» WORK TASK
Leave out the pictures and retype all the entries below exactly.

--- DATA PROVIDED Enclosed Below ---

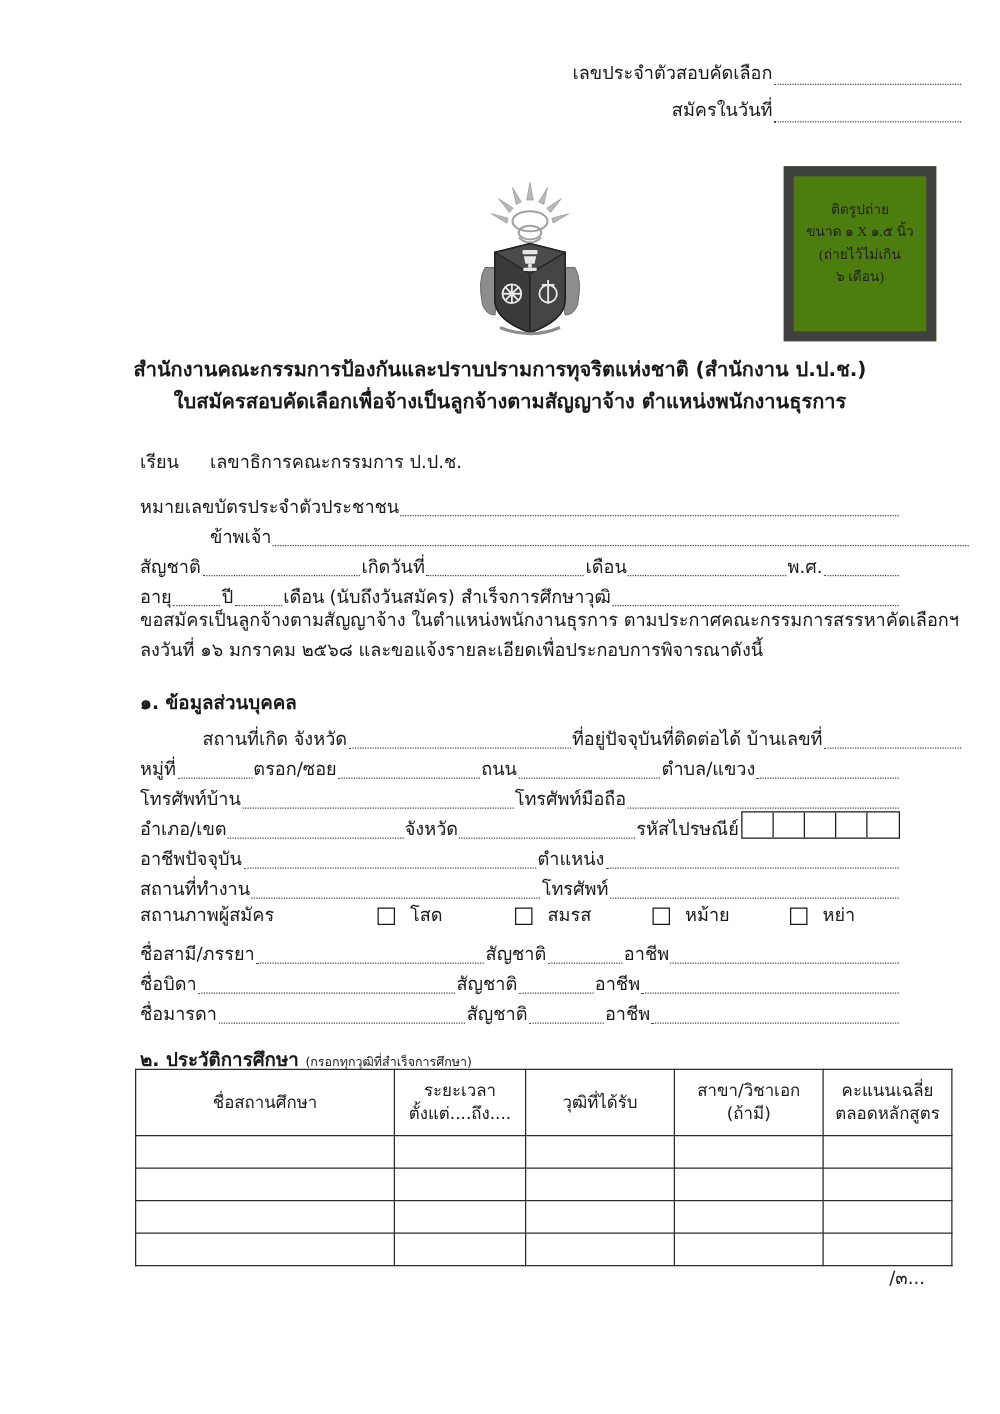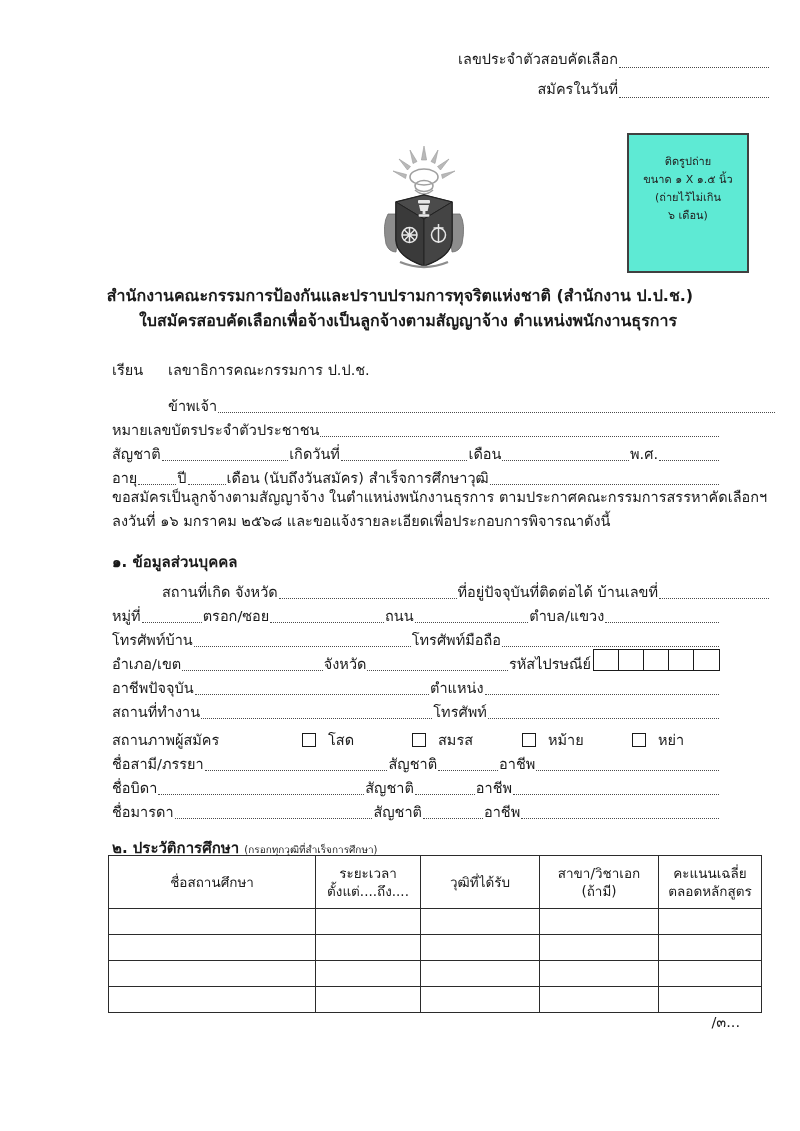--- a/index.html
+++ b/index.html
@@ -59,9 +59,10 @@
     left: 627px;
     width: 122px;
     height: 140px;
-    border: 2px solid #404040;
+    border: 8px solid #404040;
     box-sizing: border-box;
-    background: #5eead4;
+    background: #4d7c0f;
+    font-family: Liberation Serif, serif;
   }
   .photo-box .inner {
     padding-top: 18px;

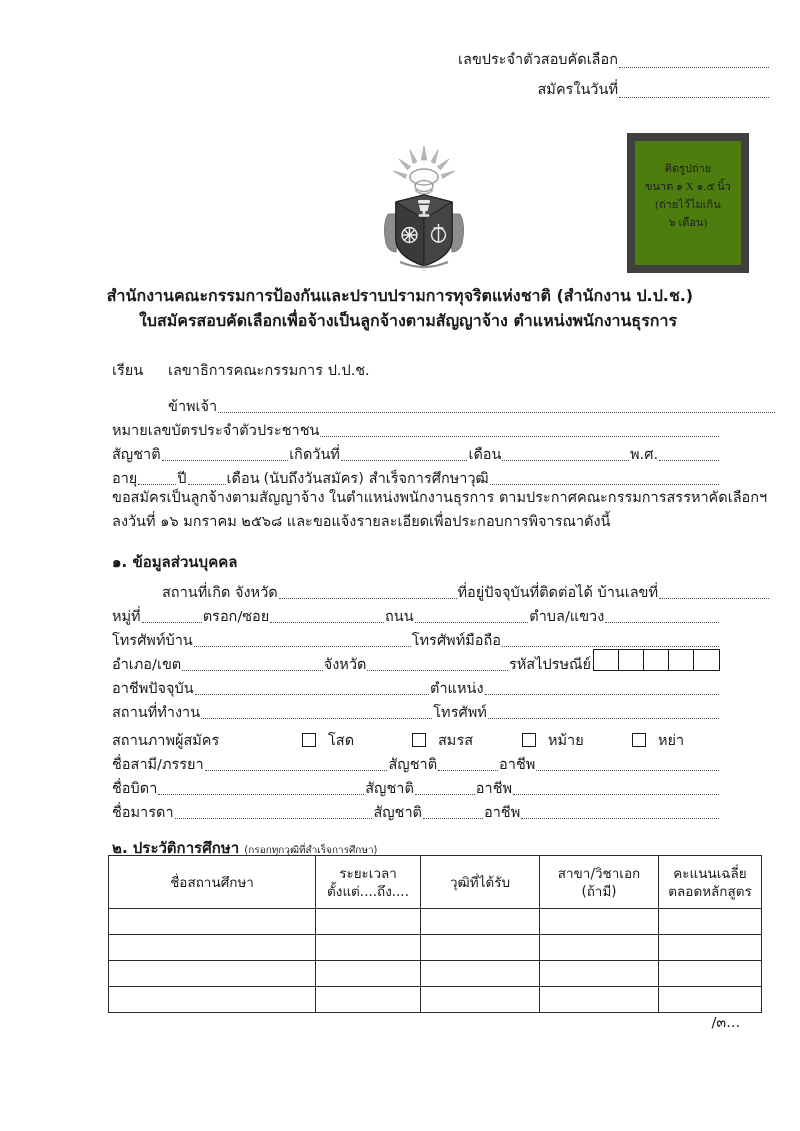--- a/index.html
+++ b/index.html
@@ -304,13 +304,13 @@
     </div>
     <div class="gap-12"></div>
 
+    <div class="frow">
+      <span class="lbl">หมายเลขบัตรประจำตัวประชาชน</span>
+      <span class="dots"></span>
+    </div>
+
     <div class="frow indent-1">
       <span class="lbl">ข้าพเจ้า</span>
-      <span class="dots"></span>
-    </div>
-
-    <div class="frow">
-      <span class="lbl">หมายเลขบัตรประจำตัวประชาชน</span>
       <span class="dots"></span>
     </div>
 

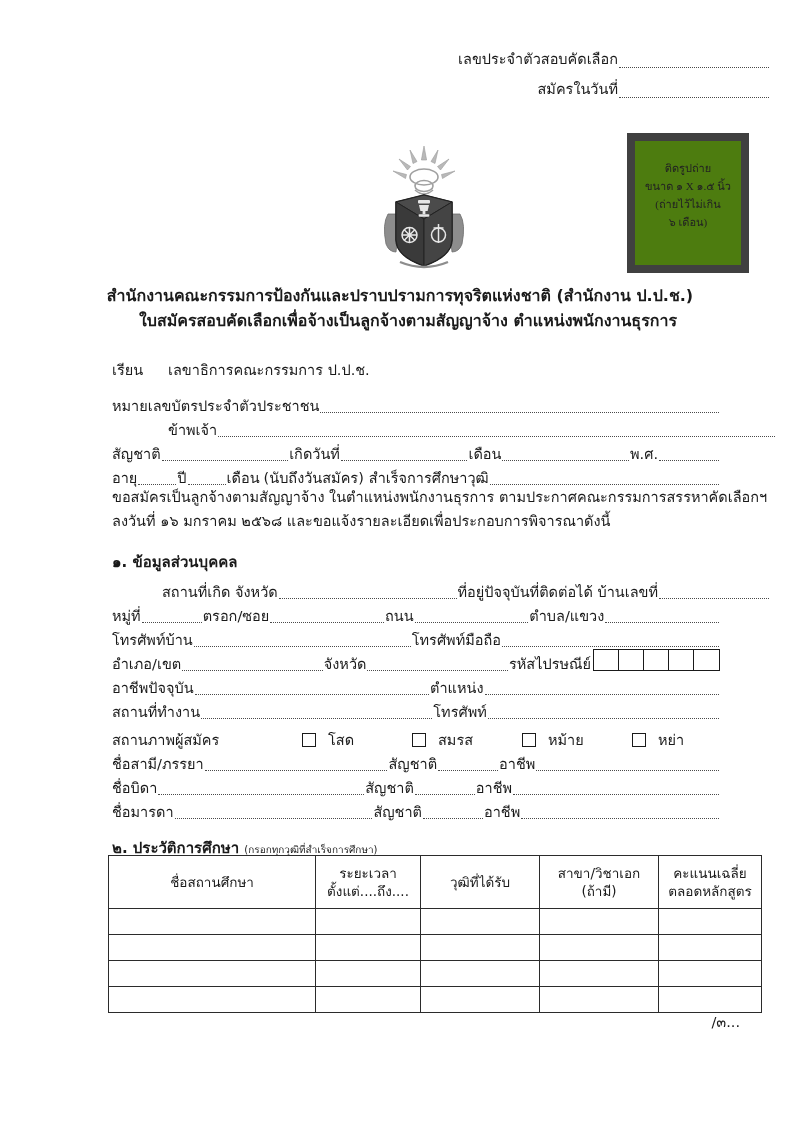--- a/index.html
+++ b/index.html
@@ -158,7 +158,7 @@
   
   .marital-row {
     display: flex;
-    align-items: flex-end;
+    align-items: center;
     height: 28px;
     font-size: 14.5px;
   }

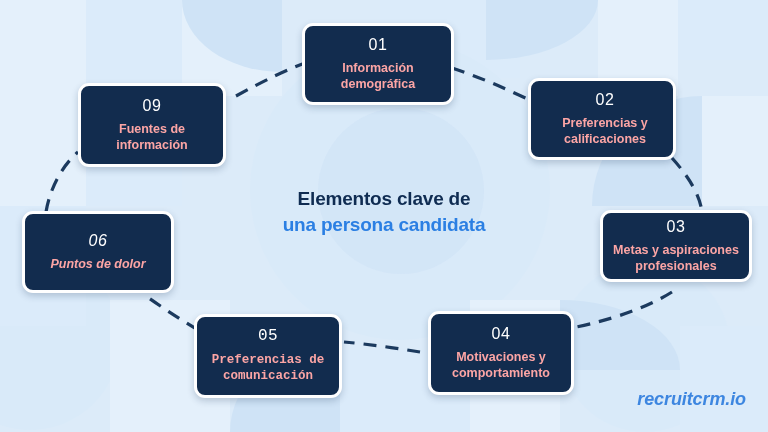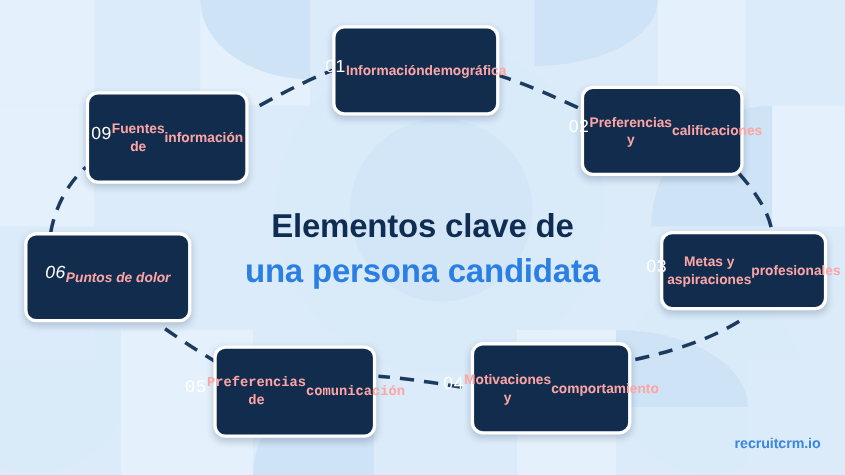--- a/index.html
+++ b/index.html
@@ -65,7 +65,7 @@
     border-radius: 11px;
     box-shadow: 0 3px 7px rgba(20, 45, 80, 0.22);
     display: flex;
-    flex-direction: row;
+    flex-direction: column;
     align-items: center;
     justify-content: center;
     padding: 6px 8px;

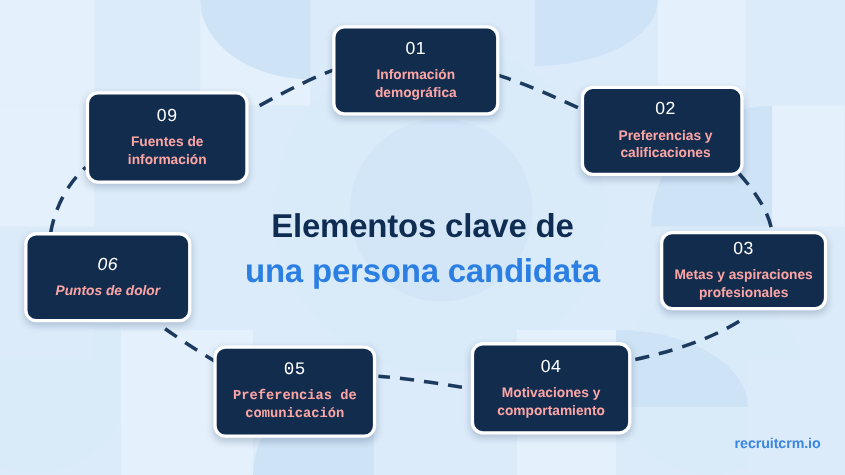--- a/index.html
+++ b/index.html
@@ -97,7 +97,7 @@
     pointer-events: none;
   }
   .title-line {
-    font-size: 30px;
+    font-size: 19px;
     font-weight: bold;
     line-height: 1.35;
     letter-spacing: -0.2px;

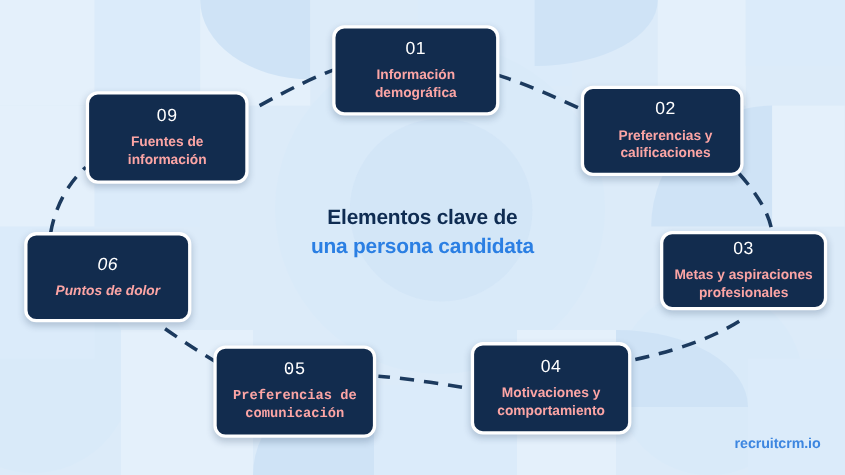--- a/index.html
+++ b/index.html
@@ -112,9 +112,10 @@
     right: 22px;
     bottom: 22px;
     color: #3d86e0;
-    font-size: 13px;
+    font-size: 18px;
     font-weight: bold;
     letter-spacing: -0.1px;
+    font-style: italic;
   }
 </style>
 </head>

--- End of Enclosed DATA PROVIDED ---

» ANSWER TO THE EXERCISE
--- a/index.html
+++ b/index.html
@@ -59,9 +59,10 @@
     left: 627px;
     width: 122px;
     height: 140px;
-    border: 2px solid #404040;
+    border: 8px solid #404040;
     box-sizing: border-box;
-    background: #5eead4;
+    background: #4d7c0f;
+    font-family: Liberation Serif, serif;
   }
   .photo-box .inner {
     padding-top: 18px;

--- a/index.html
+++ b/index.html
@@ -304,13 +304,13 @@
     </div>
     <div class="gap-12"></div>
 
+    <div class="frow">
+      <span class="lbl">หมายเลขบัตรประจำตัวประชาชน</span>
+      <span class="dots"></span>
+    </div>
+
     <div class="frow indent-1">
       <span class="lbl">ข้าพเจ้า</span>
-      <span class="dots"></span>
-    </div>
-
-    <div class="frow">
-      <span class="lbl">หมายเลขบัตรประจำตัวประชาชน</span>
       <span class="dots"></span>
     </div>
 

--- a/index.html
+++ b/index.html
@@ -158,7 +158,7 @@
   
   .marital-row {
     display: flex;
-    align-items: flex-end;
+    align-items: center;
     height: 28px;
     font-size: 14.5px;
   }

--- a/index.html
+++ b/index.html
@@ -65,7 +65,7 @@
     border-radius: 11px;
     box-shadow: 0 3px 7px rgba(20, 45, 80, 0.22);
     display: flex;
-    flex-direction: row;
+    flex-direction: column;
     align-items: center;
     justify-content: center;
     padding: 6px 8px;

--- a/index.html
+++ b/index.html
@@ -97,7 +97,7 @@
     pointer-events: none;
   }
   .title-line {
-    font-size: 30px;
+    font-size: 19px;
     font-weight: bold;
     line-height: 1.35;
     letter-spacing: -0.2px;

--- a/index.html
+++ b/index.html
@@ -112,9 +112,10 @@
     right: 22px;
     bottom: 22px;
     color: #3d86e0;
-    font-size: 13px;
+    font-size: 18px;
     font-weight: bold;
     letter-spacing: -0.1px;
+    font-style: italic;
   }
 </style>
 </head>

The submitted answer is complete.